R. Vissepo1, B. Shue2, J. Hinson3, D. Melzer4, J. E. Indes2 1University Of Connecticut School Of Medicine,Farmington, CT, USA 2University Of Connecticut Health Center,Department Of Surgery,Farmington, CT, USA 3University Of Connecticut Health Center,Department Of Cardiology,Farmington, CT, USA 4University Of Connecticut Health Center,Center On Aging,Farmington, CT, USA
Introduction: Abdominal aortic aneurysm (AAA) is a common medical condition that contains a genetic and inheritable component. A number of different genes, including genes of the extracellular matrix (ECM) and the immune system, have been identified and found to be associated with the development or progression of AAAs. The aim of this study was to create a database and characterize the influence of candidate genes to help describe the inherited component of AAA.
Methods: A systematic search of the PUBMED database using the search terms “AAA” and “Gene” was performed to identify candidate genes contributing to the etiology of abdominal aortic aneurysms. Inclusion criteria included single studies and review articles in which the focus was the association between genes and AAA. Exclusion criteria included duplicates, editorials, isolated animal studies and studies whose main focus was not the genetic component of AAA. The results from the studies were collected and analyzed in order to determine their quality. Genes were considered “strong” if the majority of the reviewed studies determined a genetic association with AAA. The genes in which the majority of the studies determined that no genetic association existed were considered “weak” genes. Genes placed in the “moderate” category only had one study or review article which showed a genetic association with AAA. The genes were gathered from genome-wide association studies and from genetic association studies, using sequence variants, on patients with AAA and controls.

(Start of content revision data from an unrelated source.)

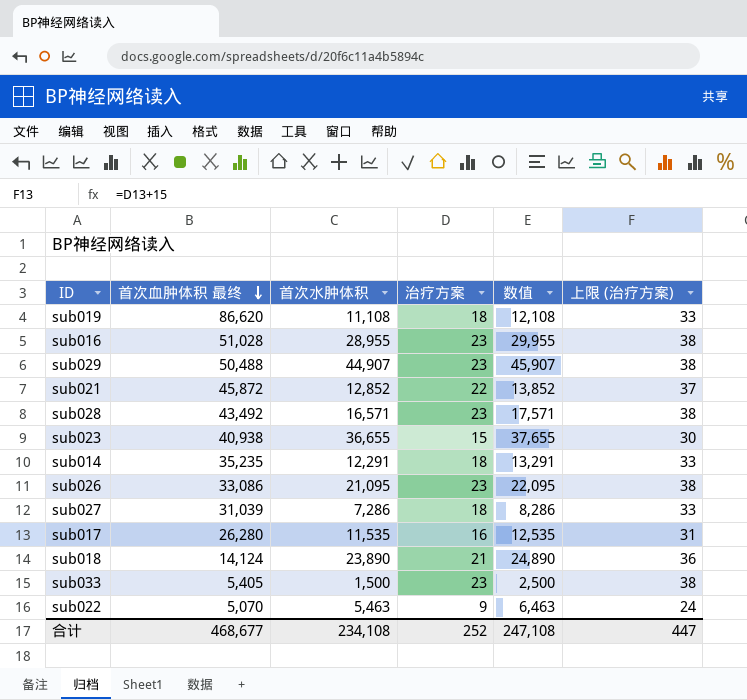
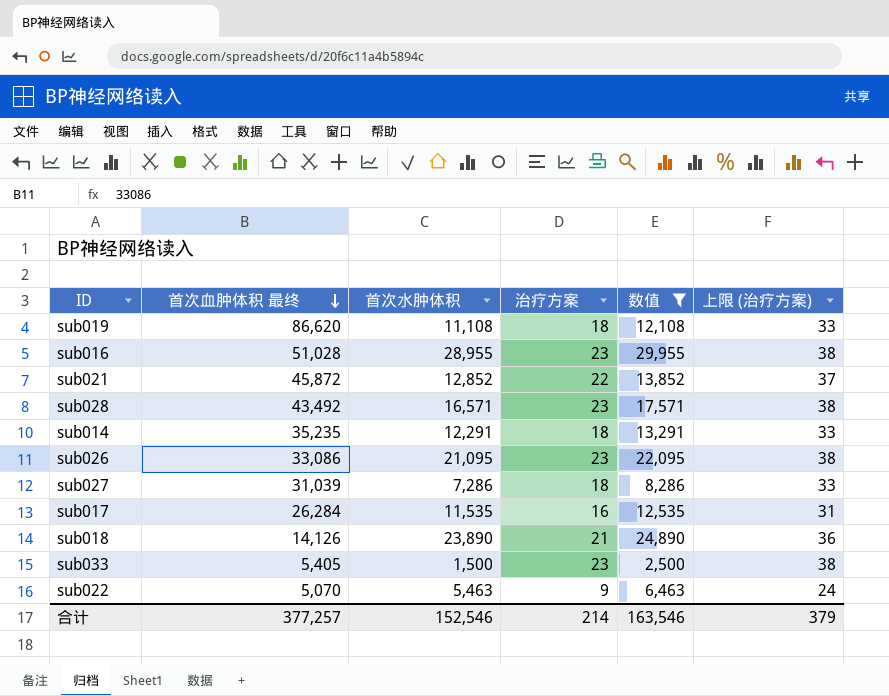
filter: none -> 数值 <= 29,955
sub017 | 首次血肿体积 最终: 26,280 -> 26,284
sub018 | 首次血肿体积 最终: 14,124 -> 14,126
合计 | 首次血肿体积 最终: 468,677 -> 377,257
合计 | 首次水肿体积: 234,108 -> 152,546
合计 | 治疗方案: 252 -> 214
合计 | 数值: 247,108 -> 163,546
合计 | 上限 (治疗方案): 447 -> 379

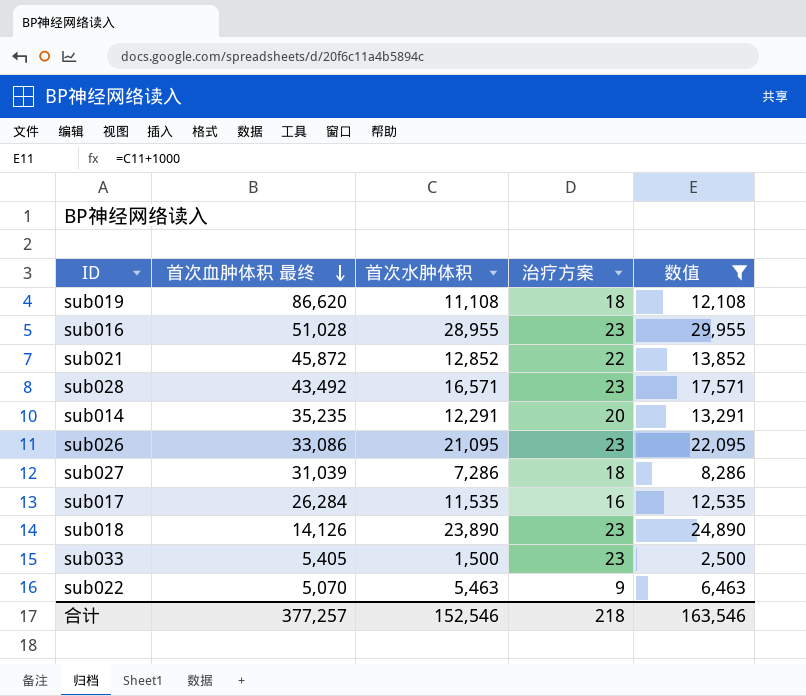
column 上限 (治疗方案) | formula: [治疗方案] + 15 -> none
sub014 | 治疗方案: 18 -> 20
sub018 | 治疗方案: 21 -> 23
合计 | 治疗方案: 214 -> 218

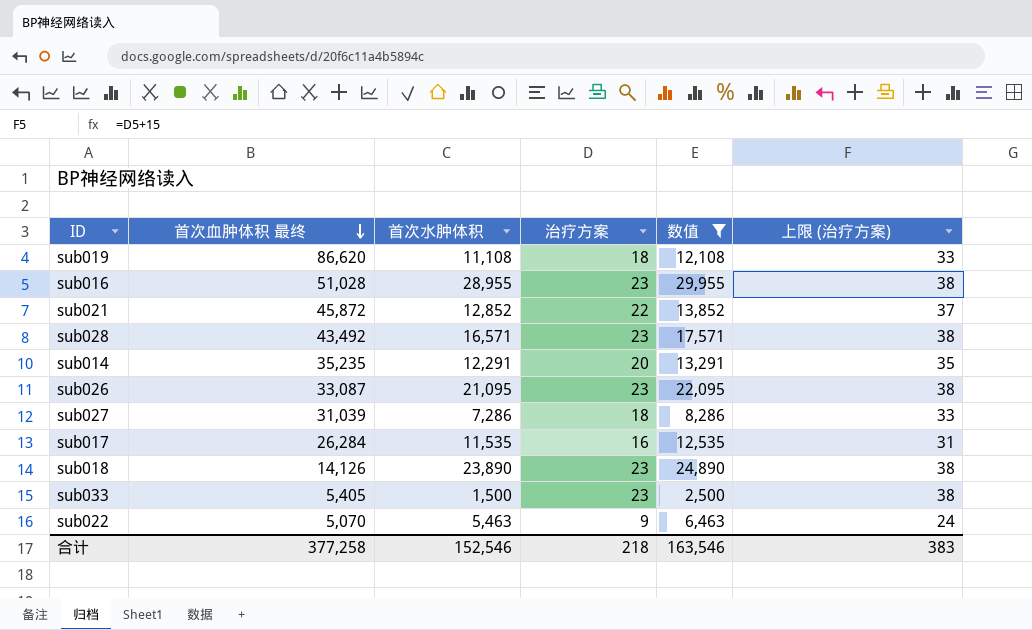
column 上限 (治疗方案) | formula: none -> [治疗方案] + 15
sub026 | 首次血肿体积 最终: 33,086 -> 33,087
合计 | 首次血肿体积 最终: 377,257 -> 377,258

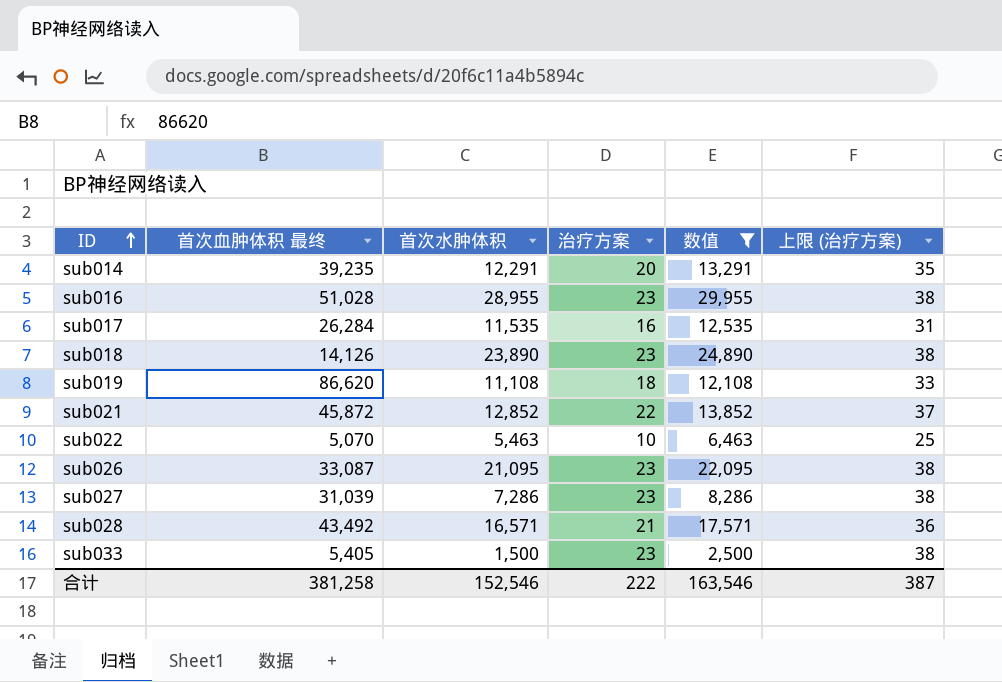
row order: 首次血肿体积 最终 descending -> ID ascending
sub014 | 首次血肿体积 最终: 35,235 -> 39,235
sub022 | 治疗方案: 9 -> 10
sub022 | 上限 (治疗方案): 24 -> 25
sub027 | 治疗方案: 18 -> 23
sub027 | 上限 (治疗方案): 33 -> 38
sub028 | 治疗方案: 23 -> 21
sub028 | 上限 (治疗方案): 38 -> 36
合计 | 首次血肿体积 最终: 377,258 -> 381,258
合计 | 治疗方案: 218 -> 222
合计 | 上限 (治疗方案): 383 -> 387

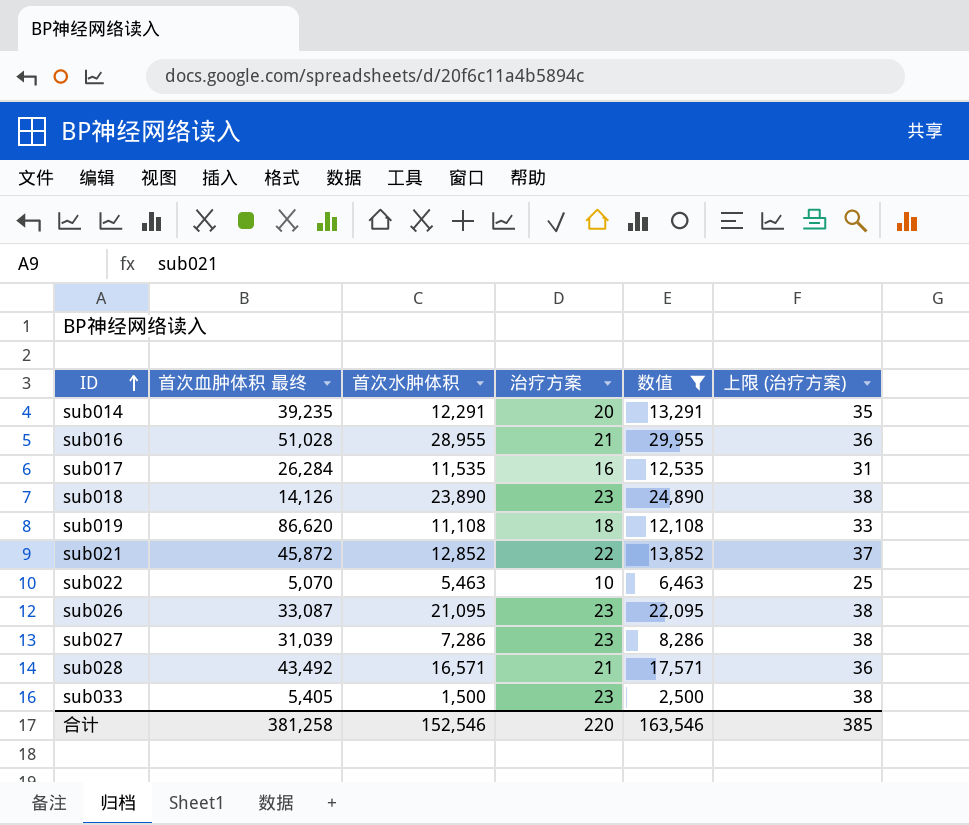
sub016 | 治疗方案: 23 -> 21
sub016 | 上限 (治疗方案): 38 -> 36
合计 | 治疗方案: 222 -> 220
合计 | 上限 (治疗方案): 387 -> 385

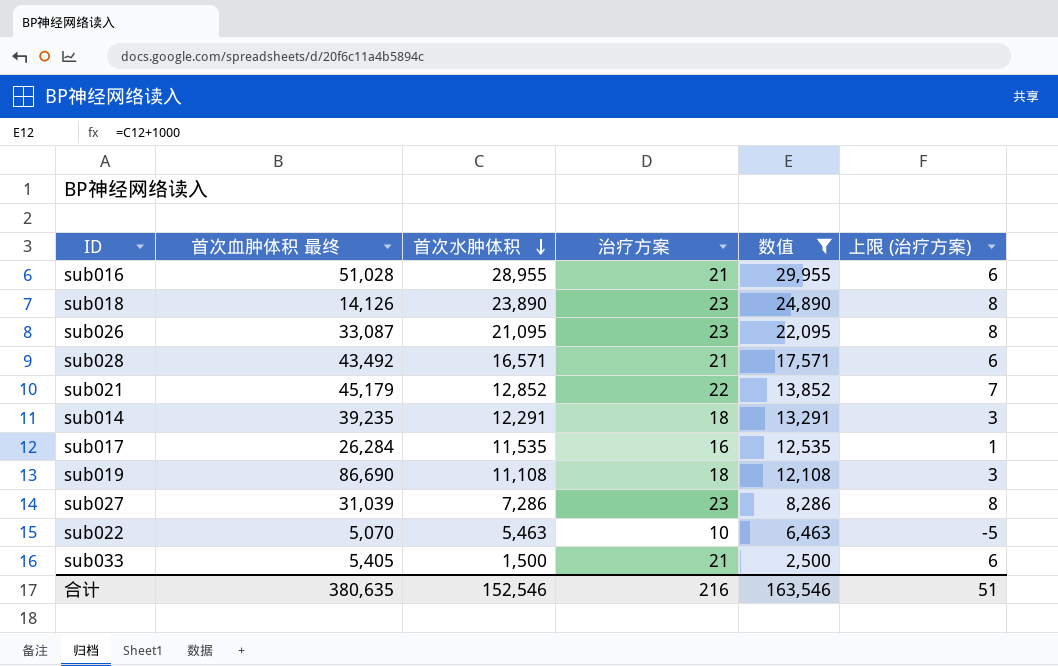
row order: ID ascending -> 首次水肿体积 descending
column 上限 (治疗方案) | formula: [治疗方案] + 15 -> [治疗方案] - 15
sub021 | 首次血肿体积 最终: 45,872 -> 45,179
sub014 | 治疗方案: 20 -> 18
sub019 | 首次血肿体积 最终: 86,620 -> 86,690
sub033 | 治疗方案: 23 -> 21
合计 | 首次血肿体积 最终: 381,258 -> 380,635
合计 | 治疗方案: 220 -> 216
合计 | 上限 (治疗方案): 385 -> 51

Results: A total of 9 review articles and 12 studies were obtained from the systematic search. The search identified 96 gene candidates, including sequence variants. After assessment studies, the number of genes associated with abdominal aortic aneurysm amounted to 55 genes, while 41 genes were found to have no association with AAA. Of the genes that were considered to have an association with AAA, 1 was considered to have a strong association, cyclin-dependent kinase inhibitor 2B antisense RNA (CDKN2BAS), 22 genes were considered to have a moderate association, while 32 of the genes were considered to have a weak association. After an analysis of the different population sets associated with the strong candidate gene, CDKN2BAS, the relative risk was determined to be 1.143 (95% CI, 1.102-1.184).
Conclusion: The characterization of the genes that have known associations with AAA may be useful in future investigations in order to identify new genes and mechanisms in which abdominal aortic aneurysms occur. The identification of strong candidate genes, such as CDKN2BAS, may help guide studies on the inherited and genetic component of abdominal aortic aneurysms.